A booster assembly 131a,b is provided with each of the cones 121a,b and adapted to move the cones 121a,b toward the packing element 150. In one embodiment, the booster assembly 131a,b includes an outer housing sleeve 133a,b and an inner booster sleeve 134a,b, wherein the booster sleeve 134a,b is disposed between the outer housing sleeve 133a,b and the mandrel 110. A lock ring 135a,b may be used to couple the outer sleeve 133a,b to the booster sleeve 134a,b. The lock ring 135a,b is adapted to allow one way movement of the booster sleeve 134a,b relative to the outer sleeve 133a,b. In one embodiment, the lock ring 135a,b may include serrations for engagement with the housing sleeve 133a,b and the booster sleeve 134a,b. In must be noted that other forms of motion limiting device known to a person of ordinary skill may be used. A low pressure chamber 127a,b is defined between the housing sleeve 133a,b and the booster sleeve 134a,b. In one embodiment, each sleeve 133a,b and 134a,b is provided with a shoulder 136, 137 axially spaced from the other shoulder 136, 137. The shoulder 136 of one sleeve 134a is coupled to the other sleeve 133a using a sealing member 138 such as a seal ring. The pressure in the chamber 127a,b is preferably less than the pressure in the wellbore, and more preferably, is about atmospheric. In another embodiment, the booster assembly may be positioned adjacent the packing element without the use of the cone.

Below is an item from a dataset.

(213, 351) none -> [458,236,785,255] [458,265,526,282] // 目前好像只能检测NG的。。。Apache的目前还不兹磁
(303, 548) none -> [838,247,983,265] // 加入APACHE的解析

The housing sleeve 133a,b and the inner booster sleeve 134a,b may be selectively connected to the packing cone 121a,b using a shearable member 139 such as a shear screw. The shear rating of the shearable member 139 is selected such that it does not shear during run-in, but less than the setting force for the packer. In this respect, the shearable member 139 may serve to prevent premature or accidental setting of the packing element 150. In one embodiment, the packing cone 121a,b may include a protrusion member 122 at least partially disposed between the outer housing sleeve 133a,b and the booster sleeve 134a,b. After the connection 139 is broken, the protrusion member 122 may move relative to the sleeves 133, 134. In another embodiment, the protrusion member 122 may be releasably connected to the housing sleeve 133a,b only.

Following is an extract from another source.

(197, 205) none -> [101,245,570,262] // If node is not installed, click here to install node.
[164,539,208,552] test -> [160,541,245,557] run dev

The lower booster assembly 131a is coupled to the lower end 114 of the packer 100 in a manner that allows a fluid path 142a to exist between the lower booster assembly 131a and the lower end 114 of the packer 100. In one embodiment, a portion of the housing sleeve 133a,b may overlap the lower end 114 of the packer 100, and the booster sleeve 134a,b is positioned adjacent the lower end 114. In this respect, fluid pressure in the annulus may be communication through the fluid path 142a and exert a force on the inner booster sleeve 134a,b. The upper booster assembly 131b may be similarly coupled to a connection sleeve 145, wherein fluid pressure in the annulus may be communicated through a fluid path 142b between the upper booster sleeve 134a,b and the connection sleeve 145 and exert a force on the upper booster sleeve 134a,b.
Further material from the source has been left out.